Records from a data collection

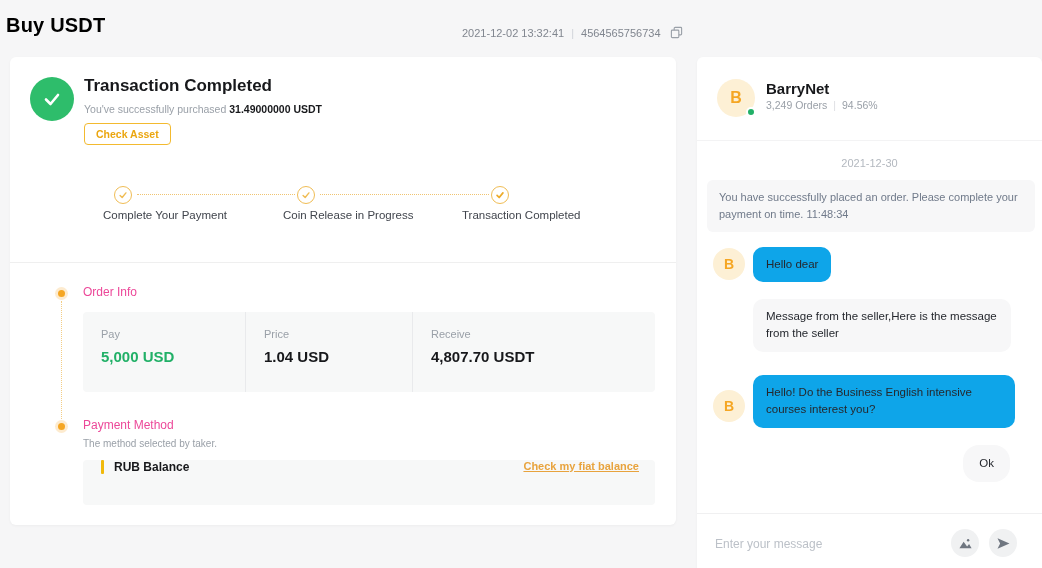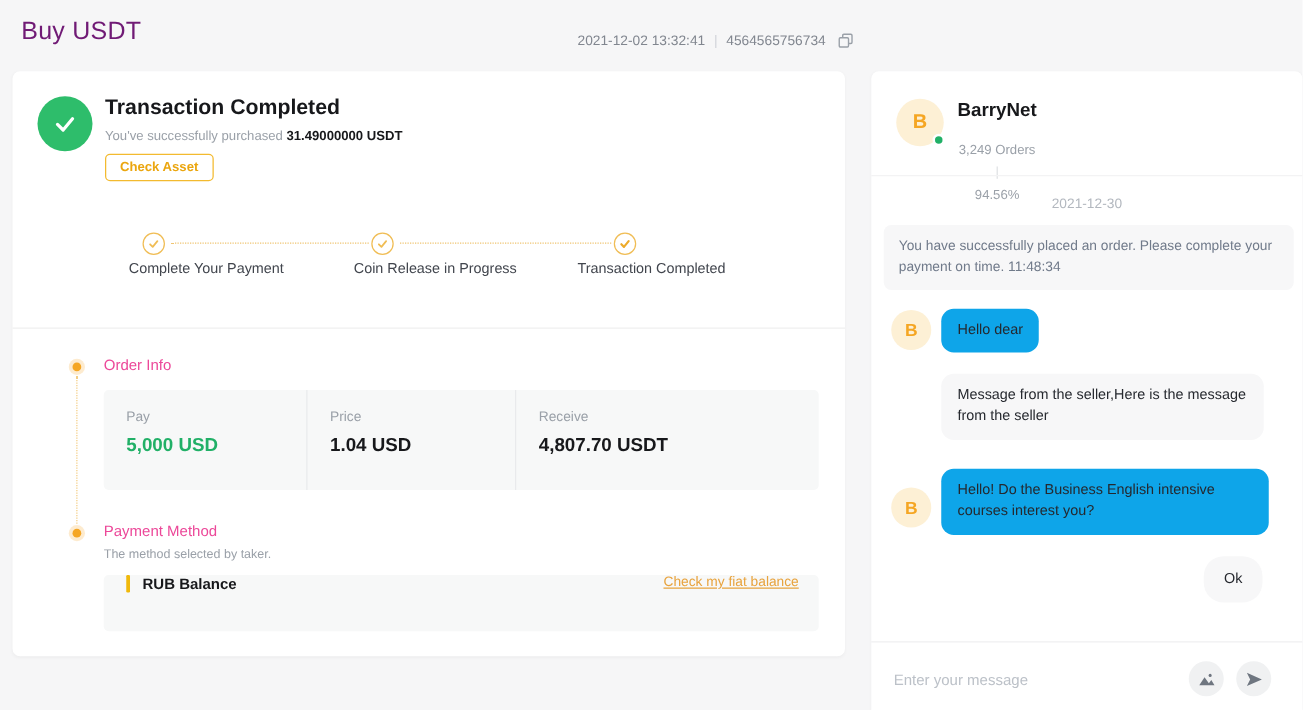--- a/index.html
+++ b/index.html
@@ -12,7 +12,7 @@
     overflow:hidden;
   }
   
-  .page-title { position:absolute; left:17px; top:14px; font-size:20px; font-weight:400; color:#701a75; letter-spacing:.2px; }
+  .page-title { position:absolute; left:6px; top:14px; font-size:20px; font-weight:700; color:#000000; letter-spacing:.2px; }
   .order-meta { position:absolute; left:462px; top:26px; font-size:11px; color:#81868f; display:flex; align-items:center; gap:7px; }
   .order-meta .sep { color:#d0d3d8; }
   .copy-btn { display:inline-flex; align-items:center; cursor:pointer; margin-left:2px; }

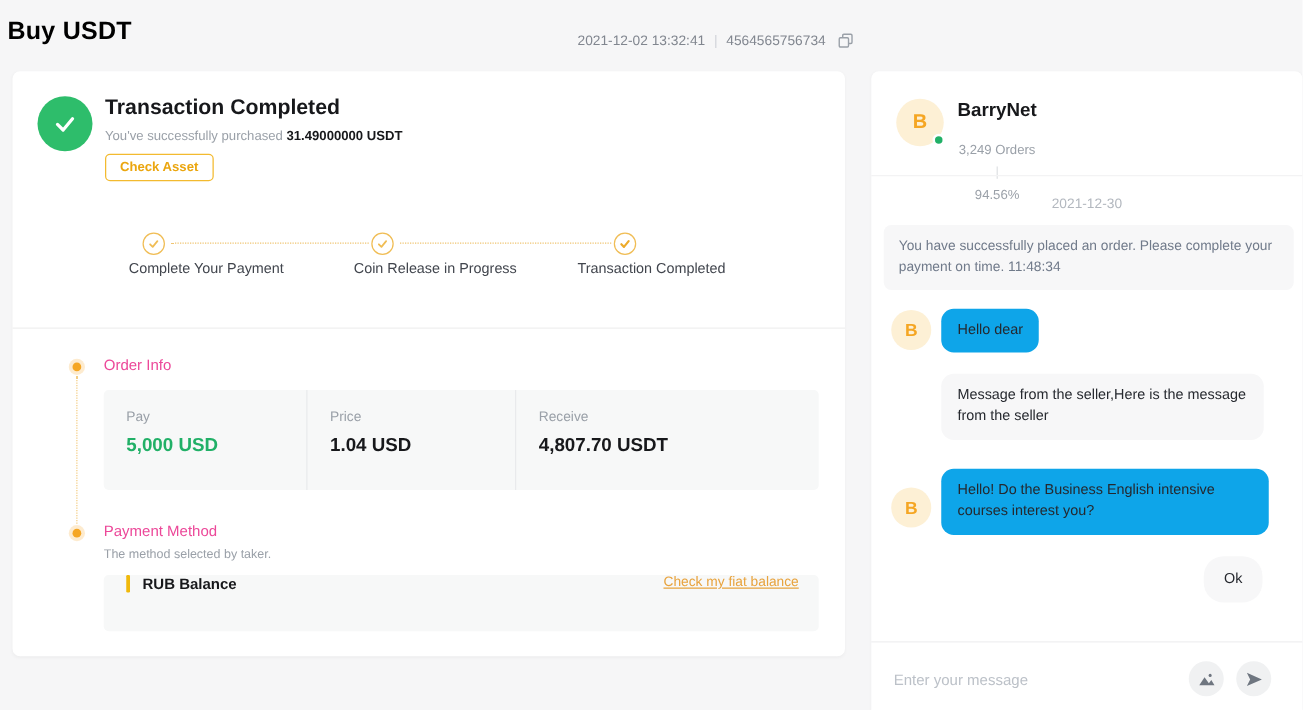--- a/index.html
+++ b/index.html
@@ -84,7 +84,7 @@
   }
   .chat-header { position:absolute; left:20px; top:22px; display:flex; gap:11px; }
   .seller-name { font-size:15px; font-weight:700; color:#17181b; margin-top:1px; }
-  .seller-stats { font-size:10.5px; color:#9aa0a8; margin-top:17px; display:flex; gap:6px; align-items:center;flex-direction:column; }
+  .seller-stats { font-size:10.5px; color:#9aa0a8; margin-top:2px; display:flex; gap:6px; align-items:center; }
   .seller-stats .sep { color:#dcdee1; }
   .chat-header-divider { position:absolute; left:0; top:83px; width:100%; border-top:1px solid #f3f3f4; }
 

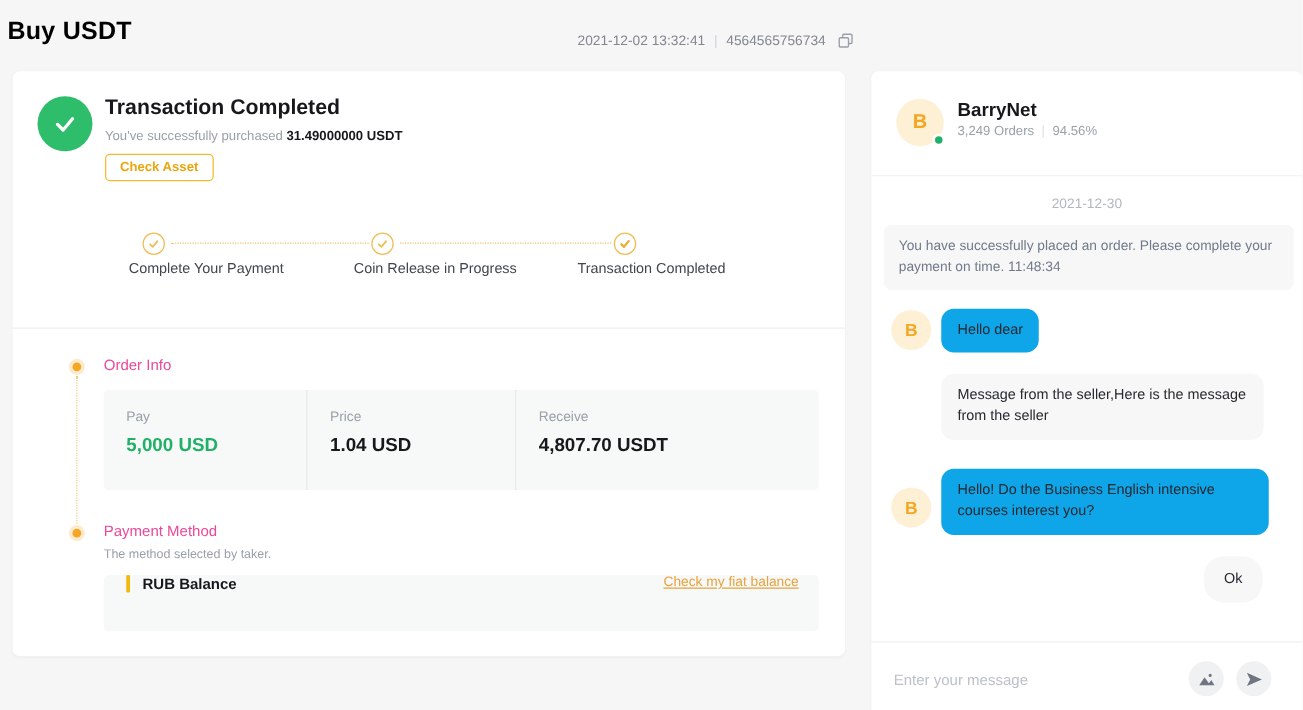--- a/index.html
+++ b/index.html
@@ -66,7 +66,7 @@
   }
   .pm-bar { width:3px; height:14px; background:#f0b90b; margin-left:18px; border-radius:1px; }
   .pm-name { font-size:12px; font-weight:700; color:#17181b; margin-left:10px; }
-  .pm-link { margin-left:auto; margin-right:16px; font-size:11px; font-weight:400; color:#e8a33d; text-decoration:underline; cursor:pointer; }
+  .pm-link { margin-left:auto; margin-right:16px; font-size:11px; font-weight:700; color:#e8a33d; text-decoration:underline; cursor:pointer; }
 
   
   .chat-panel {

Exercise goal: Copy the lines above exactly, beginning at the line that has "width:3px; height:14px; background:#f0b90b;" and stopping after the line that has "font-size:12px; font-weight:700; color:#17181b;", and omit the rest.

Exercise solution:
   .pm-bar { width:3px; height:14px; background:#f0b90b; margin-left:18px; border-radius:1px; }
   .pm-name { font-size:12px; font-weight:700; color:#17181b; margin-left:10px; }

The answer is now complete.